El suceso tuvo lugar el domingo alrededor de las 19:00 horas, cuando un vehículo embistió a un ciclista que entrenaba. El conductor, que presentaba "signos evidentes" de estar bajo la influencia del alcohol, está siendo investigado por cuatro delitos. El ciclista, un bombero de Ponteareas, se encuentra ingresado en el hospital con heridas graves. Poco después del impacto, el coche implicado comenzó a arder y quedó calcinado.
La Guardia Civil ha iniciado una investigación para esclarecer las circunstancias del incidente. El conductor fue sometido a una prueba de alcoholemia que arrojó un resultado "muy por encima" del límite permitido, aunque posteriormente se negó a realizar una segunda prueba de contraste.

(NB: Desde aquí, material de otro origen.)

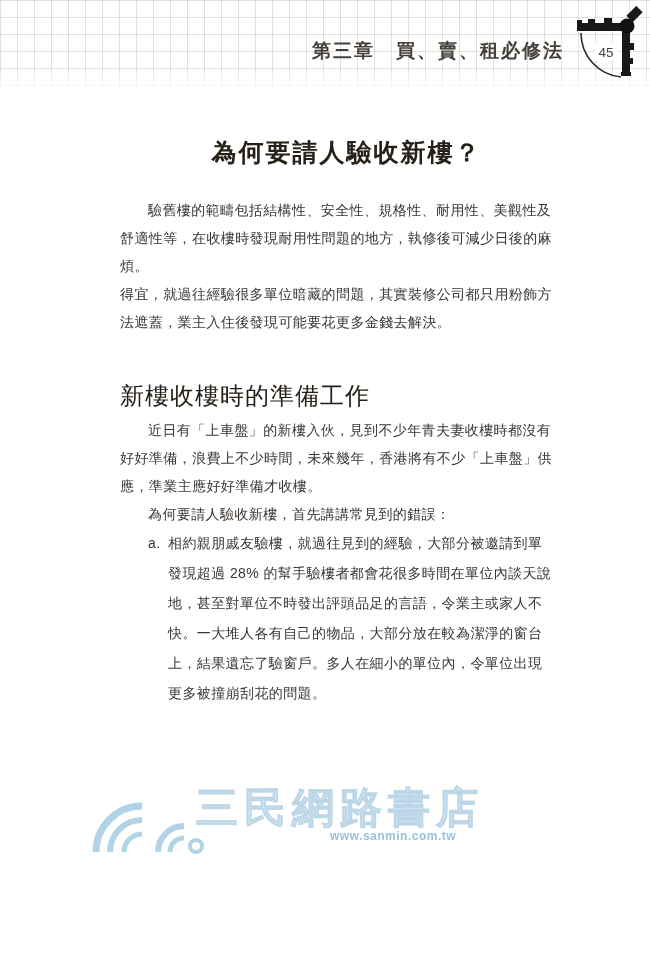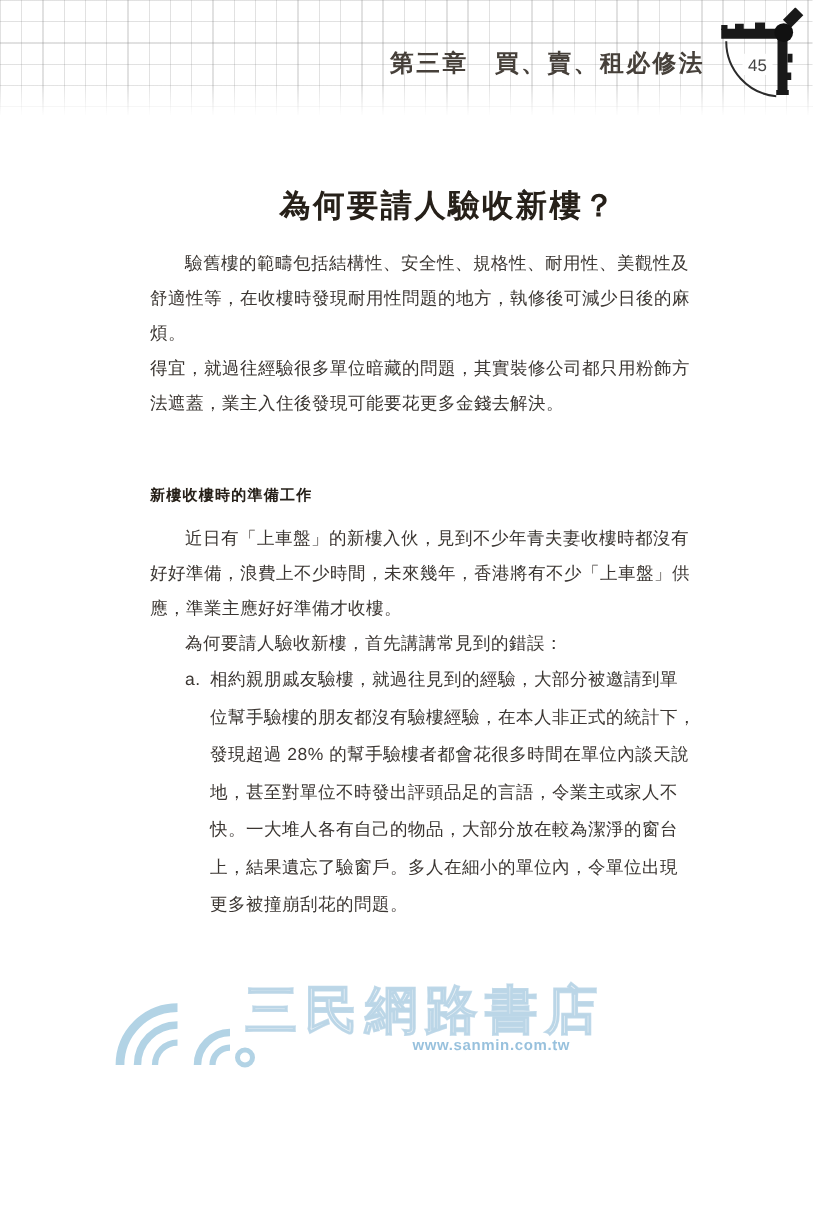"為何要請人驗收新樓？" .doc-title { margin: 12px -> 0 }
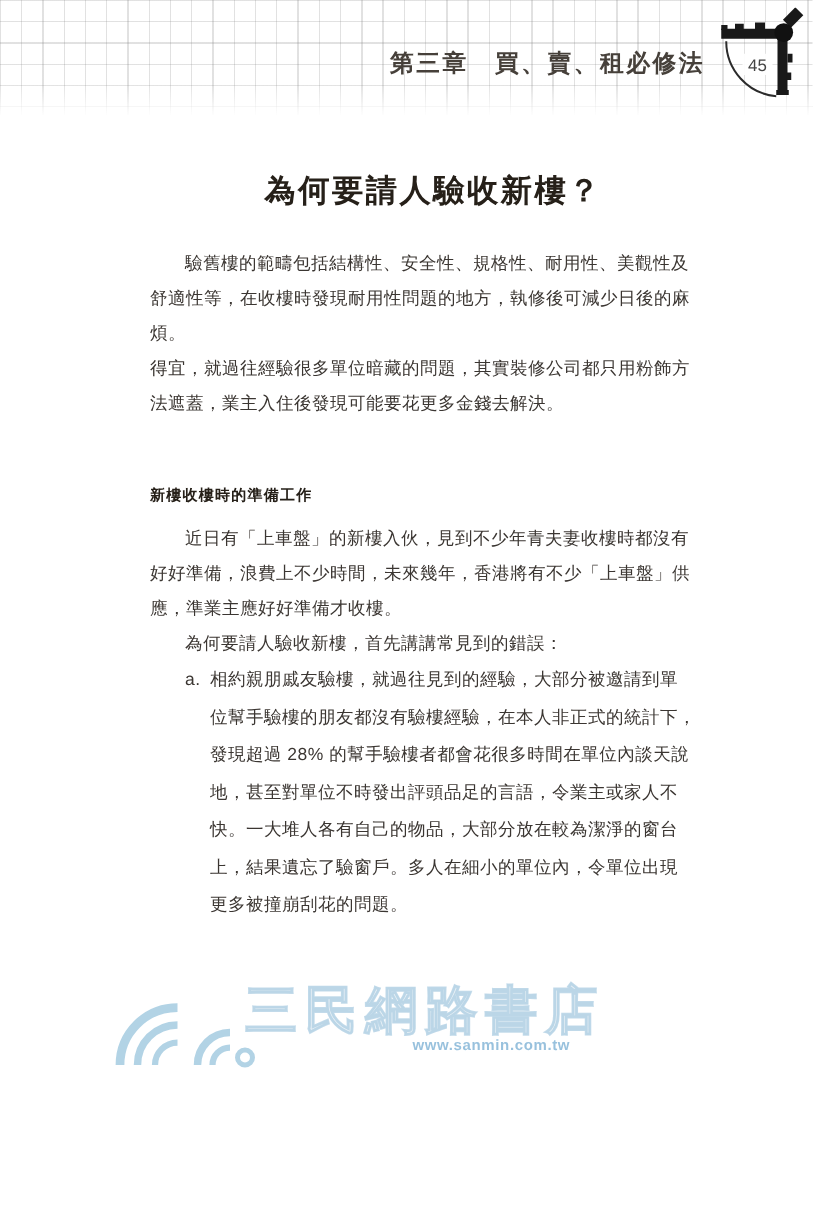"新樓收樓時的準備工作" .section-heading { font-size: 12px -> 24px; font-weight: 700 -> 400 }
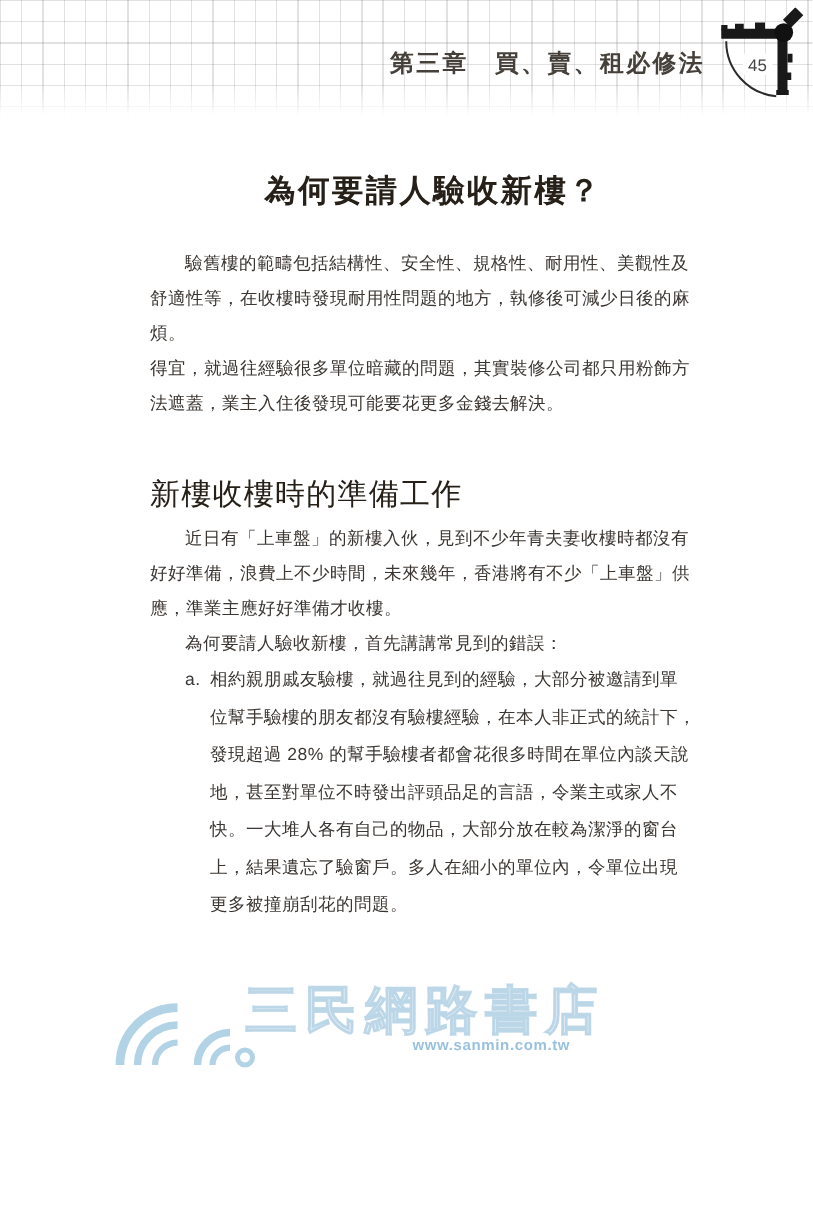"位幫手驗樓的朋友都沒有驗樓經驗，在本人非正式的統計下，" div.line { html: <div>位幫手驗樓的朋友都沒有驗樓經驗，在本人非正式的統計下，</div> -> none }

A pesar de la negativa, los agentes confirmaron los "signos evidentes" de consumo de alcohol.
Actualmente, el hombre está investigado policialmente por cuatro delitos: negativa a someterse a la prueba de contraste, conducción temeraria, lesiones graves por imprudencia y conducción bajo los efectos del alcohol. Estas imputaciones están pendientes de lo que determine la instrucción judicial.
“"Lo ocurrido no es un accidente. Cuando un conductor circula triplicando la tasa de alcoholemia, o lo hace a velocidades incompatibles con la seguridad, no hablamos de fatalidad, hablamos de un delito."
La Federación Ciclismo Galego ha emitido un comunicado en el que expresa su apoyo a la familia del ciclista herido y subraya la gravedad del atropello, ocurrido mientras el deportista entrenaba. El organismo federativo recalcó que este tipo de incidentes no deben ser considerados "accidentes", sino "delitos", especialmente cuando hay factores como el consumo de alcohol o la conducción temeraria.
Desde la federación alertaron de que los ciclistas, junto con los peatones y motoristas, constituyen el "grupo más vulnerable" en las vías públicas. Hizo un llamamiento a no "normalizar" el incremento de víctimas y sucesos de este tipo, afirmando que "no podemos aceptar que entrenar, desplazarse o simplemente disfrutar de la bicicleta suponga jugar con la vida".
Por ello, la entidad exige más controles, mayor prevención, una mejor educación vial y una "protección real" para los usuarios más vulnerables. Recordó que la "convivencia en la carretera es responsabilidad de todos, pero especialmente de quienes conducen vehículos capaces de causar daños irreparables", y que "la vida de un ciclista, de un peatón o de un motorista depende de las decisiones que tomen al volante".